____ LISTED ENTRIES

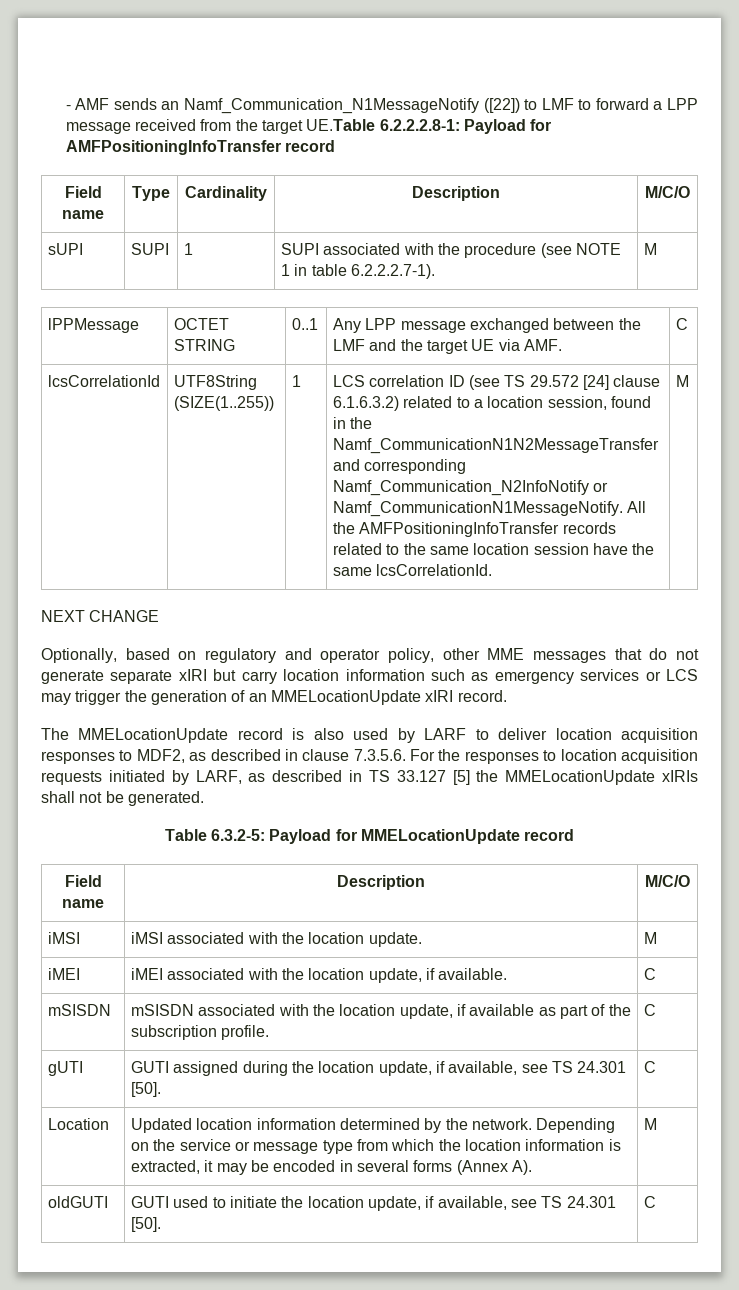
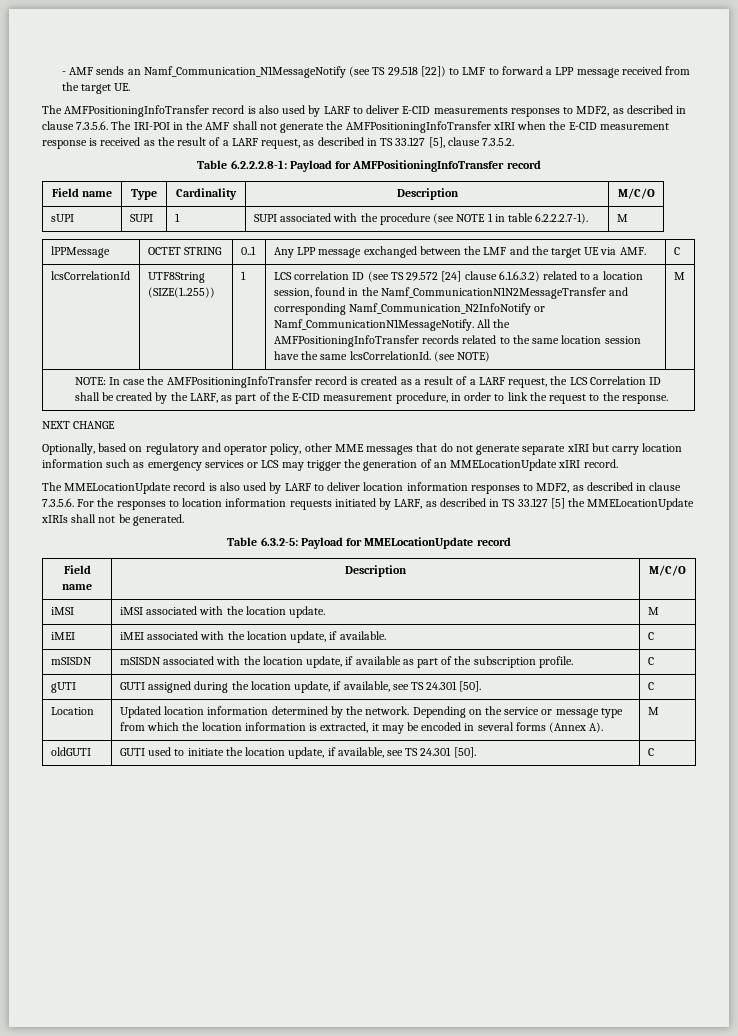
- - AMF sends an Namf_Communication_N1MessageNotify ([22]) to LMF to forward a LPP message received from the target UE.Table 6.2.2.2.8-1: Payload for AMFPositioningInfoTransfer record
+ - AMF sends an Namf_Communication_N1MessageNotify (see TS 29.518 [22]) to LMF to forward a LPP message received from the target UE.
+ The AMFPositioningInfoTransfer record is also used by LARF to deliver E-CID measurements responses to MDF2, as described in clause 7.3.5.6. The IRI-POI in the AMF shall not generate the AMFPositioningInfoTransfer xIRI when the E-CID measurement response is received as the result of a LARF request, as described in TS 33.127 [5], clause 7.3.5.2.
+ Table 6.2.2.2.8-1: Payload for AMFPositioningInfoTransfer record
- All the AMFPositioningInfoTransfer records related to the same location session have the same lcsCorrelationId. | M
+ All the AMFPositioningInfoTransfer records related to the same location session have the same lcsCorrelationId. (see NOTE) | M
+ NOTE: In case the AMFPositioningInfoTransfer record is created as a result of a LARF request, the LCS Correlation ID shall be created by the LARF, as part of the E-CID measurement procedure, in order to link the request to the response.
- The MMELocationUpdate record is also used by LARF to deliver location acquisition responses to MDF2, as described in clause 7.3.5.6. For the responses to location acquisition requests initiated by LARF, as described in TS 33.127 [5] the MMELocationUpdate xIRIs shall not be generated.
+ The MMELocationUpdate record is also used by LARF to deliver location information responses to MDF2, as described in clause 7.3.5.6. For the responses to location information requests initiated by LARF, as described in TS 33.127 [5] the MMELocationUpdate xIRIs shall not be generated.

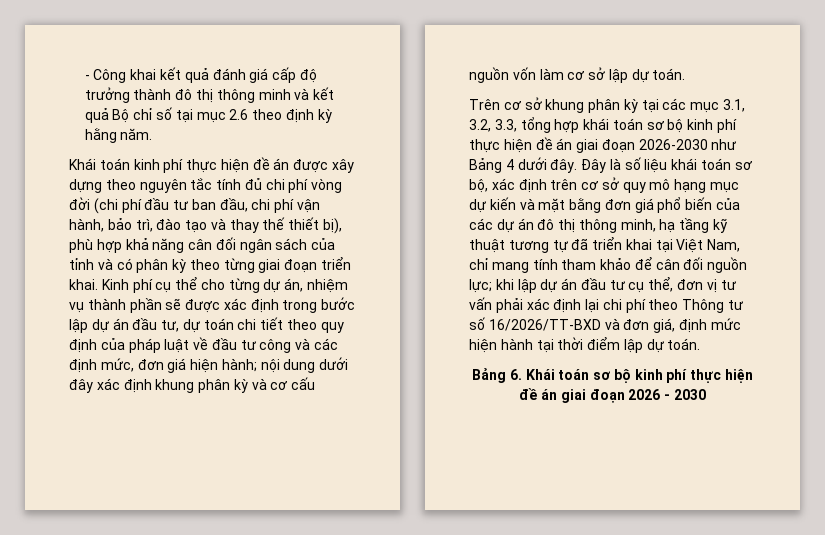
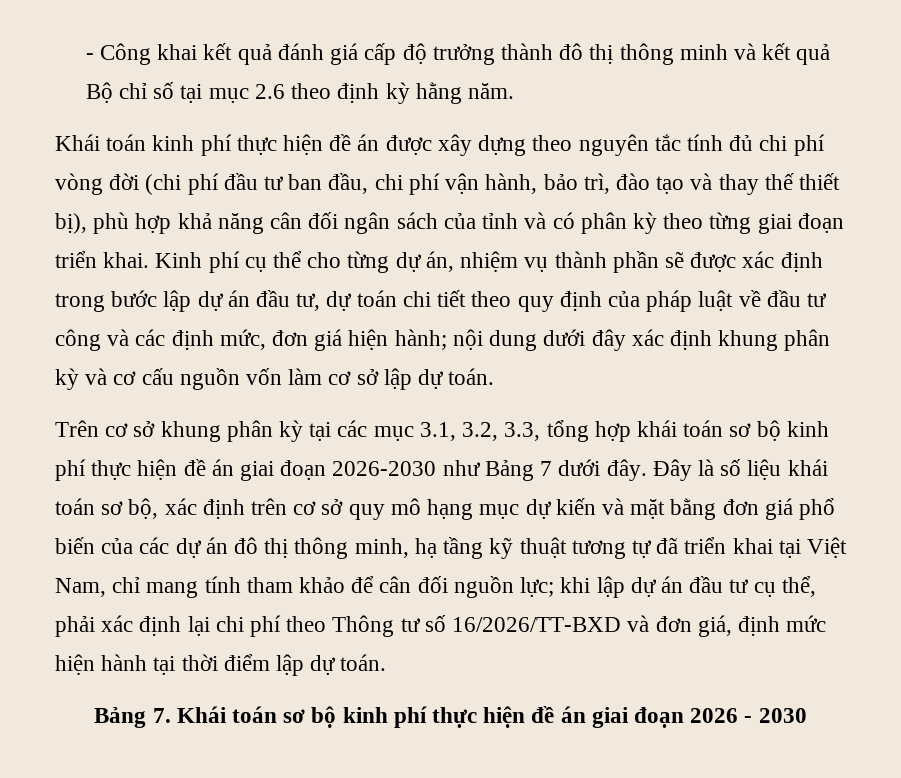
- Trên cơ sở khung phân kỳ tại các mục 3.1, 3.2, 3.3, tổng hợp khái toán sơ bộ kinh phí thực hiện đề án giai đoạn 2026-2030 như Bảng 4 dưới đây.
+ Trên cơ sở khung phân kỳ tại các mục 3.1, 3.2, 3.3, tổng hợp khái toán sơ bộ kinh phí thực hiện đề án giai đoạn 2026-2030 như Bảng 7 dưới đây.
- khi lập dự án đầu tư cụ thể, đơn vị tư vấn phải xác định lại chi phí theo Thông tư số 16/2026/TT-BXD và đơn giá, định mức hiện hành tại thời điểm lập dự toán.
+ khi lập dự án đầu tư cụ thể, phải xác định lại chi phí theo Thông tư số 16/2026/TT-BXD và đơn giá, định mức hiện hành tại thời điểm lập dự toán.
- Bảng 6. Khái toán sơ bộ kinh phí thực hiện đề án giai đoạn 2026 - 2030
+ Bảng 7. Khái toán sơ bộ kinh phí thực hiện đề án giai đoạn 2026 - 2030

________

The expected output is the run of lines from the one holding "cụ thể, phải" to the last line of the entries above, each reproduced character for character.

+ khi lập dự án đầu tư cụ thể, phải xác định lại chi phí theo Thông tư số 16/2026/TT-BXD và đơn giá, định mức hiện hành tại thời điểm lập dự toán.
- Bảng 6. Khái toán sơ bộ kinh phí thực hiện đề án giai đoạn 2026 - 2030
+ Bảng 7. Khái toán sơ bộ kinh phí thực hiện đề án giai đoạn 2026 - 2030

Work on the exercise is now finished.